Ever have a discussion about marriage and the person then
describes how they dream their perfect wedding to be? Happens quite often
hey?
Navasha’s wedding to Theo this past weekend got me
thinking about marriage and what it really means to us. Vash (Navasha)
mentioned to me that she always thought she would get married much later in
life, or maybe not at all as at the time she had not found the right person
and, was a bit afraid of commitment. She
wanted the decision to be the right one.
I think I understand Vash…
See, marriage to me is about a dedicated, devoted life together. You are confirming to each other that you know your partner is right for you, and the one you want to be there, next to you, for the rest of your lives. You know that together you two can fight the greatest battles and solve the most complex of life’s problems.
Marriage opens up a path for a couple to walk down together
which did not exist prior to their unison. Two parallel roads which co-existed
and has now joined to form one common path.

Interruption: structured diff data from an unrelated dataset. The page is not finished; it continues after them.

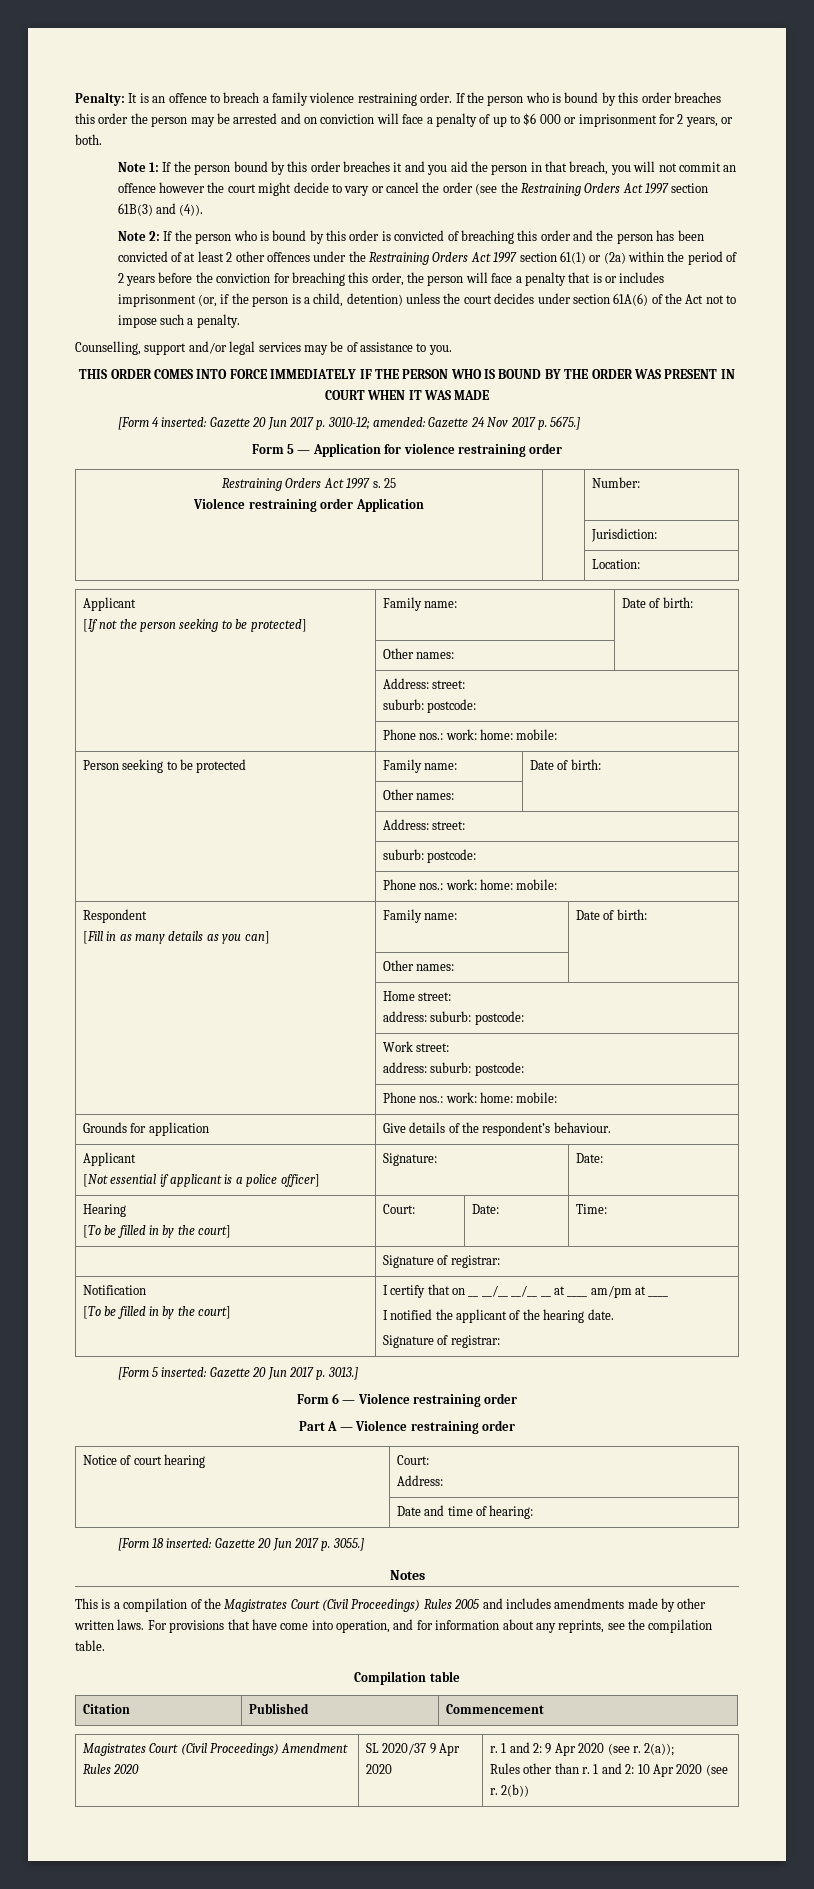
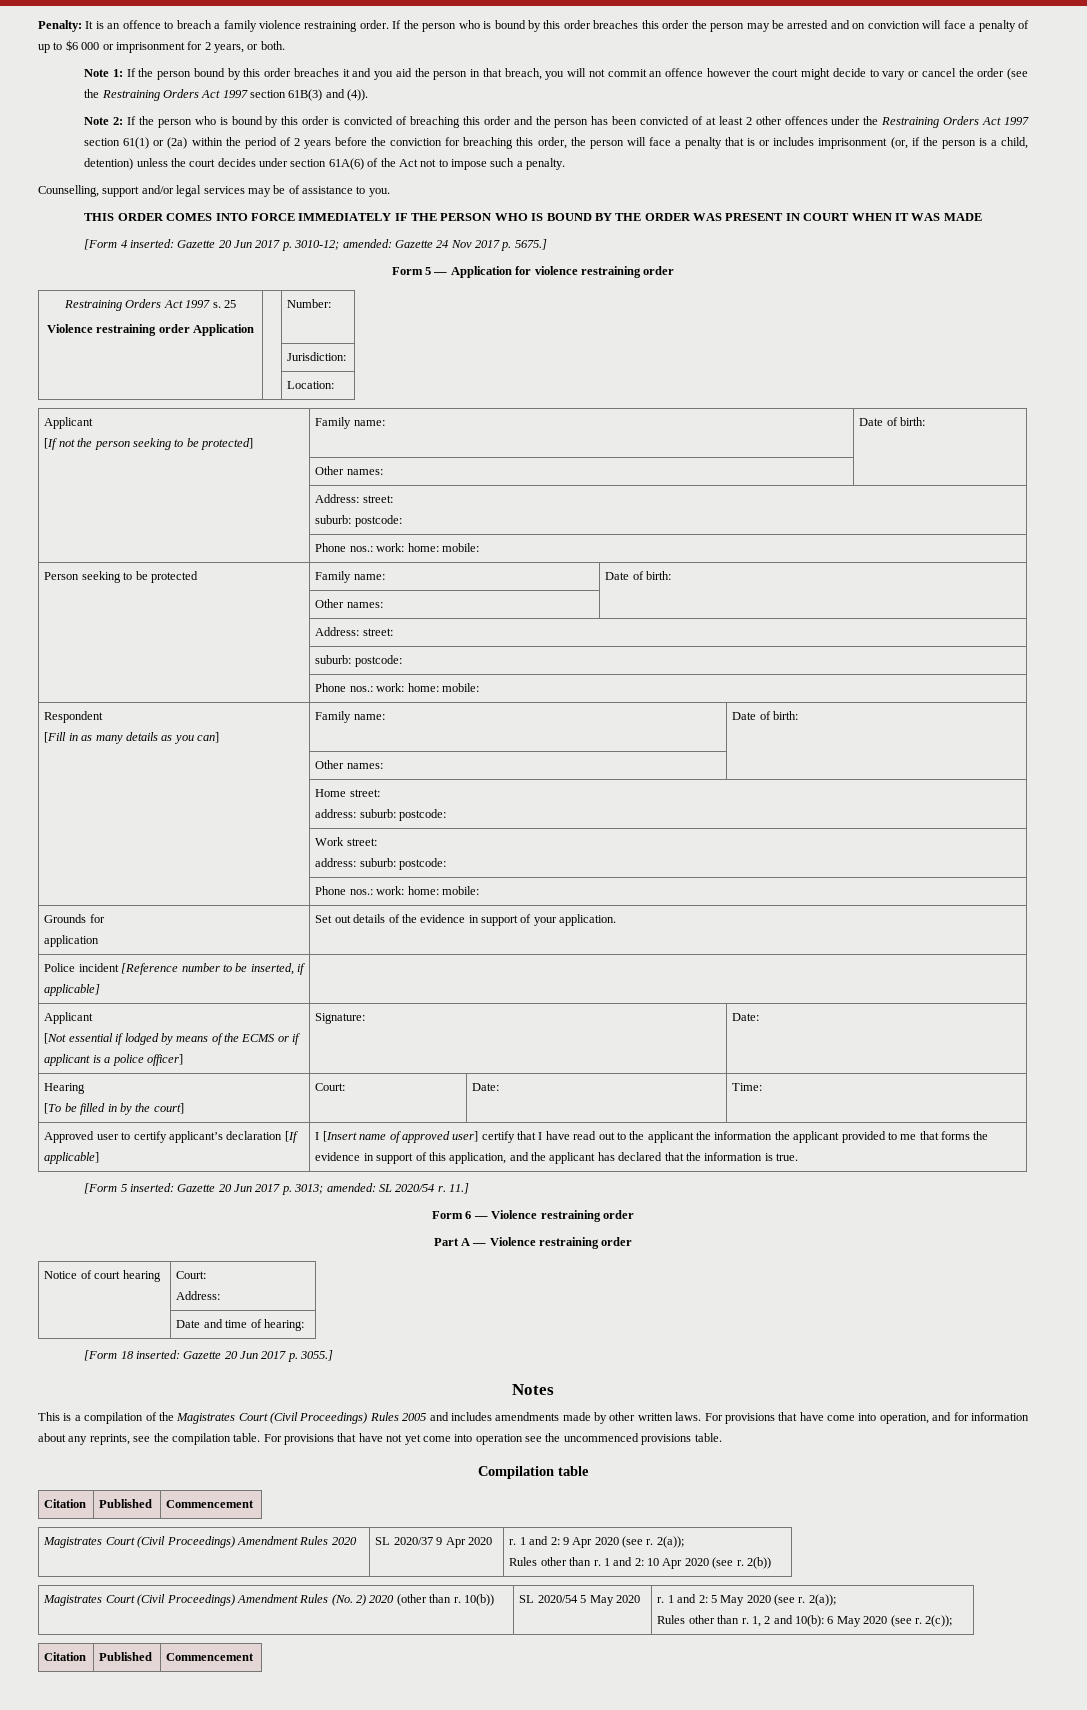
- Grounds for application | Give details of the respondent’s behaviour.
+ Grounds for
+ application | Set out details of the evidence in support of your application.
+ Police incident [Reference number to be inserted, if applicable] |
  Applicant
- [Not essential if applicant is a police officer] | Signature: | Date:
+ [Not essential if lodged by means of the ECMS or if applicant is a police officer] | Signature: | Date:
  Hearing
  [To be filled in by the court] | Court: | Date: | Time:
- | Signature of registrar:
- Notification
- [To be filled in by the court] | I certify that on __ __/__ __/__ __ at ____ am/pm at ____
- I notified the applicant of the hearing date.
- Signature of registrar:
+ Approved user to certify applicant’s declaration [If applicable] | I [Insert name of approved user] certify that I have read out to the applicant the information the applicant provided to me that forms the evidence in support of this application, and the applicant has declared that the information is true.
- [Form 5 inserted: Gazette 20 Jun 2017 p. 3013.]
+ [Form 5 inserted: Gazette 20 Jun 2017 p. 3013; amended: SL 2020/54 r. 11.]
+ For provisions that have not yet come into operation see the uncommenced provisions table.
+ Magistrates Court (Civil Proceedings) Amendment Rules (No. 2) 2020 (other than r. 10(b)) | SL 2020/54 5 May 2020 | r. 1 and 2: 5 May 2020 (see r. 2(a));
+ Rules other than r. 1, 2 and 10(b): 6 May 2020 (see r. 2(c));
+ Citation | Published | Commencement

So for us, it’s not just getting married for the sake of
getting married, or that we are getting old now and getting nervous that we may
never marry. At 27, I face first-hand the pressure from family and friends on
finding someone and settling down but I cannot just give in and marry anyone
who comes around. I cannot just marry
somebody to remove that fear of being alone. I actually will wait for "she who
completes me."
To me, this is way more than about a wedding day; it extends into
a lifetime. We have a responsibility which we have learnt and adjusted to, to
be faithful and committed to our partner. Part of being in love and married is
that we have to open up our entire lives to them, right?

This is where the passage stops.